- Title card
- Directed by: P. S. Nivas
- Written by: E. Ramdoss (dialogues)
- Screenplay by: G. K.
- Story by: G. K.
- Produced by: P. S. Nivas
- Starring: Suman Sumalatha Nisha Bhanu Chander
- Cinematography: P. S. Nivas
- Music by: Ilaiyaraaja
- Production company: Niveda Combines
- Release date: 11 September 1981;
- Running time: 160 minutes
- Country: India
- Language: Tamil

= Enakkaga Kaathiru =

Enakkaga Kaathiru is a 1981 Indian Tamil-language film directed and photographed by P. S. Nivas. The film stars Suman, Sumalatha and Bhanu Chander. It was released on 11 September 1981.

== Cast ==
- Suman
- Sumalatha
- Nisha
- Bhanu Chander

== Production ==
Enakkaga Kaathiru is Nivas' second film as director after Kallukkul Eeram (1980).
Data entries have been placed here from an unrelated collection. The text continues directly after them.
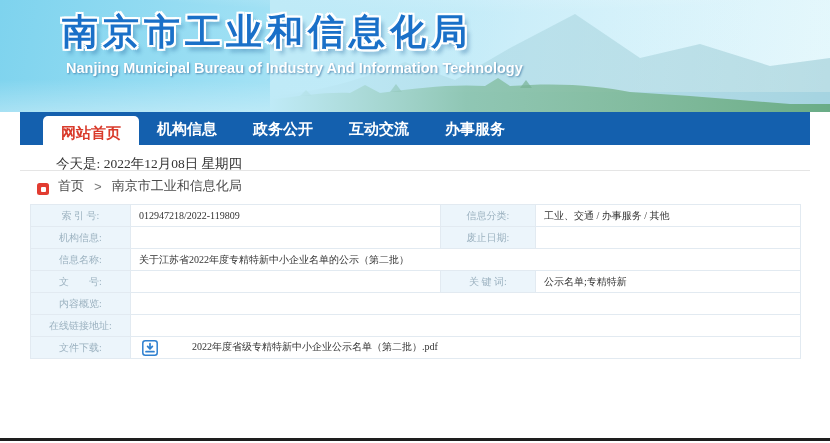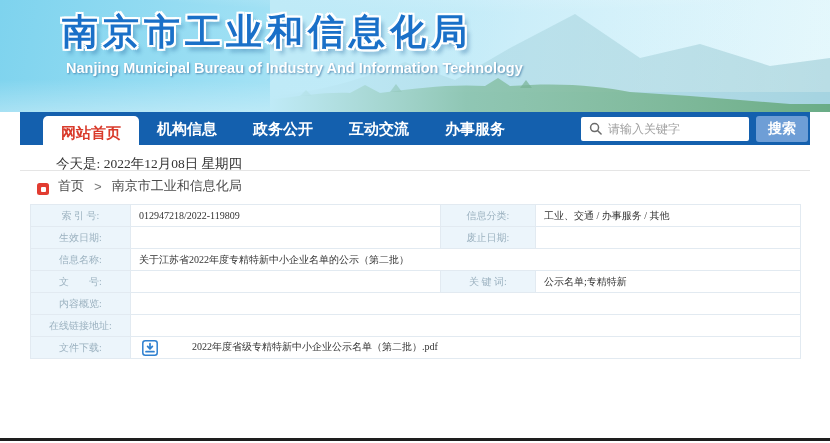--- a/index.html
+++ b/index.html
@@ -106,16 +106,6 @@
       <div class="tab">政务公开</div>
       <div class="tab">互动交流</div>
       <div class="tab">办事服务</div>
-      <div class="search-area">
-        <div class="search-box">
-          <svg width="13" height="13" viewBox="0 0 14 14">
-            <circle cx="6" cy="6" r="4.3" fill="none" stroke="#6a6a6a" stroke-width="1.6"></circle>
-            <line x1="9.4" y1="9.4" x2="13" y2="13" stroke="#6a6a6a" stroke-width="1.6" stroke-linecap="round"></line>
-          </svg>
-          <input type="text" placeholder="请输入关键字" style="">
-        </div>
-        <button class="search-btn">搜索</button>
-      </div>
     </div>
     <div class="date-row">今天是: 2022年12月08日 星期四</div>
   </div>

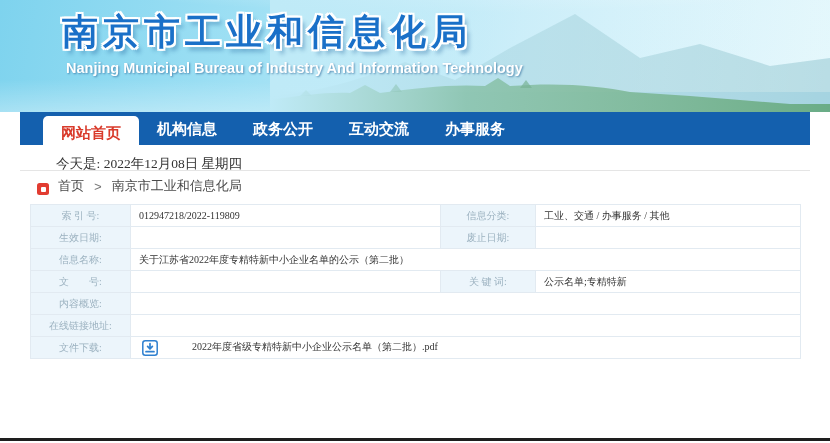--- a/index.html
+++ b/index.html
@@ -134,7 +134,7 @@
       <td class="val">工业、交通 / 办事服务 / 其他</td>
     </tr>
     <tr>
-      <td class="lbl">生效日期:</td>
+      <td class="lbl">机构信息:</td>
       <td class="val"></td>
       <td class="lbl">废止日期:</td>
       <td class="val"></td>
The film was completely shot at Kashmir.

== Soundtrack ==
The music was composed by Ilaiyaraaja.

| Song | Singers | Lyrics | Length |
| "Dhaham" | Uma Ramanan | Vairamuthu | 03:40 |
| "Oh Nenjame" | Deepan Chakravarthy, S. Janaki | Gangai Amaran | 05:41 |
| "Ooty Malai" | Ilaiyaraaja | 04:40 |
| "Pani Mazhai" | Deepan Chakravarthy, S. P. Sailaja | 04:36 |

== Release and reception ==
Enakkaga Kaathiru was released on 11 September 1981. Sindhu and Jeeva of Kalki wrote this directorial venture of Nivas tested their patience and the film sinks when the karate and romance ratio goes awry and felt the actors were struggling to emote but praised the locations and Ilaiyaraaja's music.